I got up in good time today, as I intended to do something rare; that was to go out on my own, to visit the Muckleburgh Military Collection at Weybourne, on the north coast. The twenty-mile drive would only take around thirty minutes, and allowing for some time at the museum, I would be back in plenty of time for Ollie’s walk, and he would not be left alone for too long.
As it doesn’t open until 10, I left home around 9.40 after the morning commuters were long gone, and the local country roads fairly quiet. However, in the space of the next twenty minutes, I was to have three narrow escapes from potentially serious car accidents that could have left me badly injured, or perhaps even dead.
Less than five minutes into the drive, I noticed a car ahead pulling out from a side turning, indicating a right turn. The windows of the small car were fogged up and obscured, the driver having not bothered to clear them before leaving home. As I got closer, the car just turned, seemingly oblivious of my presence. I stamped on the brakes, managing to stop before hitting the side of the car. The young female driver didn’t even glance at me as she passed, confirming my suspicions that she had not even noticed my car approaching.
Some time later, with the roads clear ahead, I approached the small village of Thornage. Up ahead, I could see a Post Office van parked on the left, and the postman was returning to it, having posted some mail into the adjacent cottage. As I drew level, I indicated to overtake the parked van, checking that there was nothing coming the other way. Suddenly, the van pulled away from the side, and accelerated alongside my car, the driver yet again oblivious to my presence. This left me driving on the wrong side of the road, and I blew the horn, and dropped back. The postman then braked hard, almost causing me to drive into the back of him. He waved me past, and as I looked at him, he mouthed the word ‘Sorry’. All I could do was to shake my head at him, and reflect on another lucky escape.
Just outside Thornage, the road narrows significantly, as you approach the town of Holt. There are signs indicating this. They say things like ‘Road Narrows’, ‘Oncoming Traffic In The Middle Of The Road’, and ‘Slow’. Because it is hard for two vehicles to pass, small areas have been provided as passing places, and as high hedges obscure the bends, it is very difficult to see what might be coming around them. Fortunately, I have driven this way many times, and was aware of the problems. As a result, I was going significantly slower than the speed limit.
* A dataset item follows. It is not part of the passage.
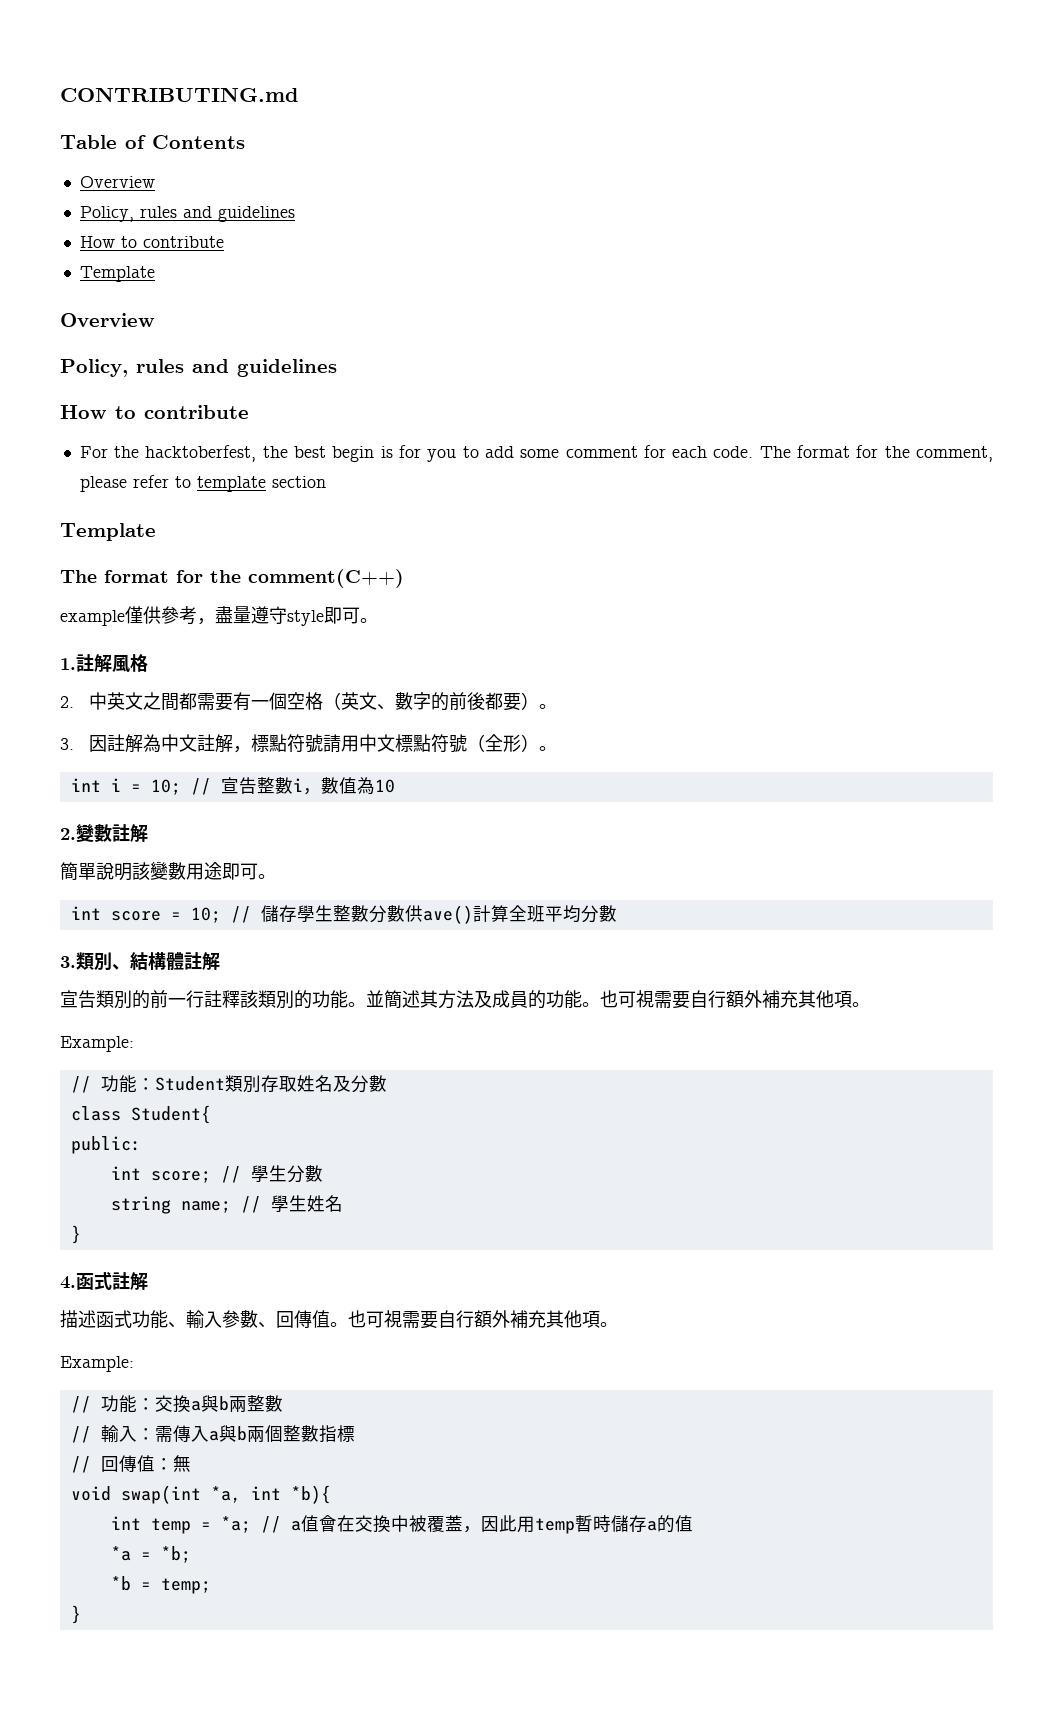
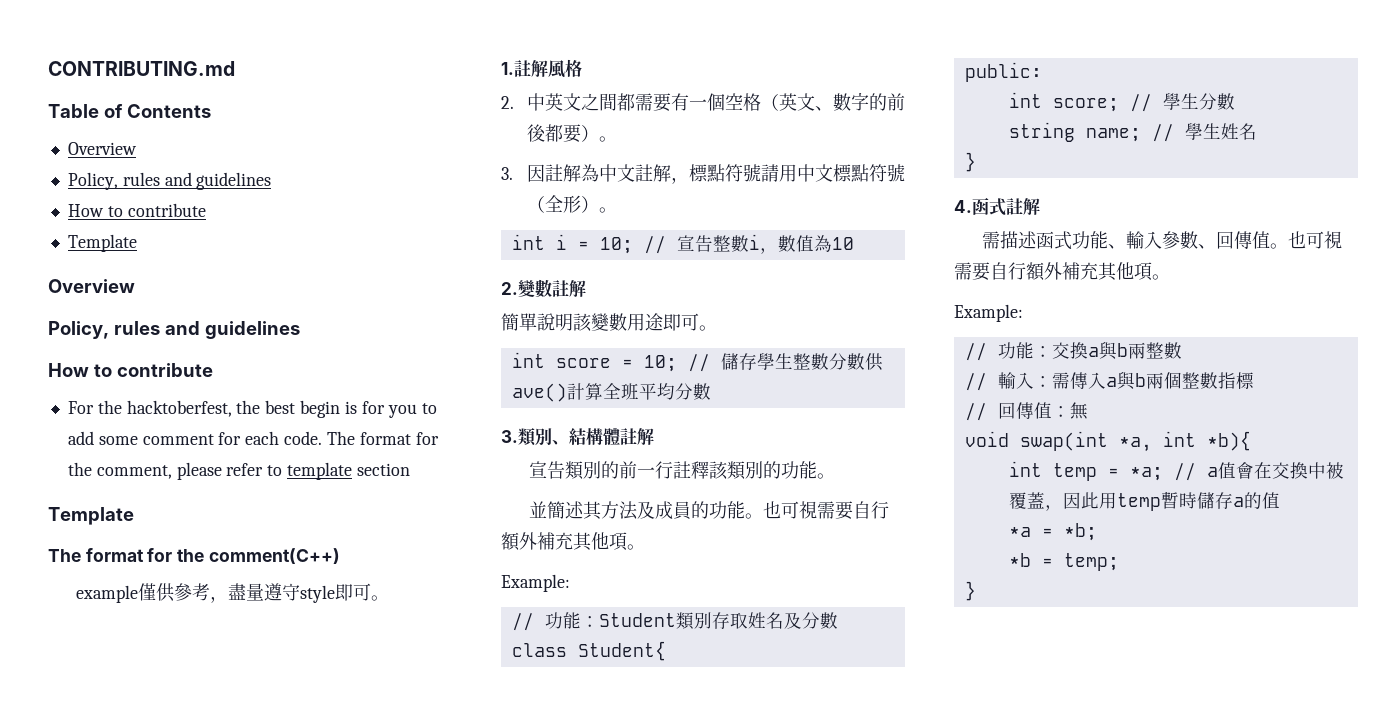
(366, 1004) none -> (836, 476) //
(148, 1281) none -> [982,231,1001,249] 需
Approaching one of the obscured bends, I saw a large truck coming at me. The driver must have been travelling in excess of 60 m.p.h., and his vehicle took up almost all of the available road space. I stopped immediately, and watched him come on, sure that he would drive straight into the front of my car at speed. At what seemed the last minute, he noticed me and applied his air brakes. In a cloud of dust, and a hiss of air, he managed to stop less than six feet from my front bumper. The young man driving didn’t bother to acknowledge his dangerous behaviour. Instead, he slammed the truck into reverse, and backed up into one of the passing places. As I drove slowly past his vehicle, he ducked down, as if to retrieve something, presumably to avoid my gaze.
I continued to Weybourne, considering myself lucky to be alive, and praising the four-wheel disc brakes fitted to my car. On some of the quietest roads in England, I had escaped disaster not once, but three times. In less than thirty minutes.
Small wonder I don’t go out much…
There will be some photo posts about the Military Collection, in due course.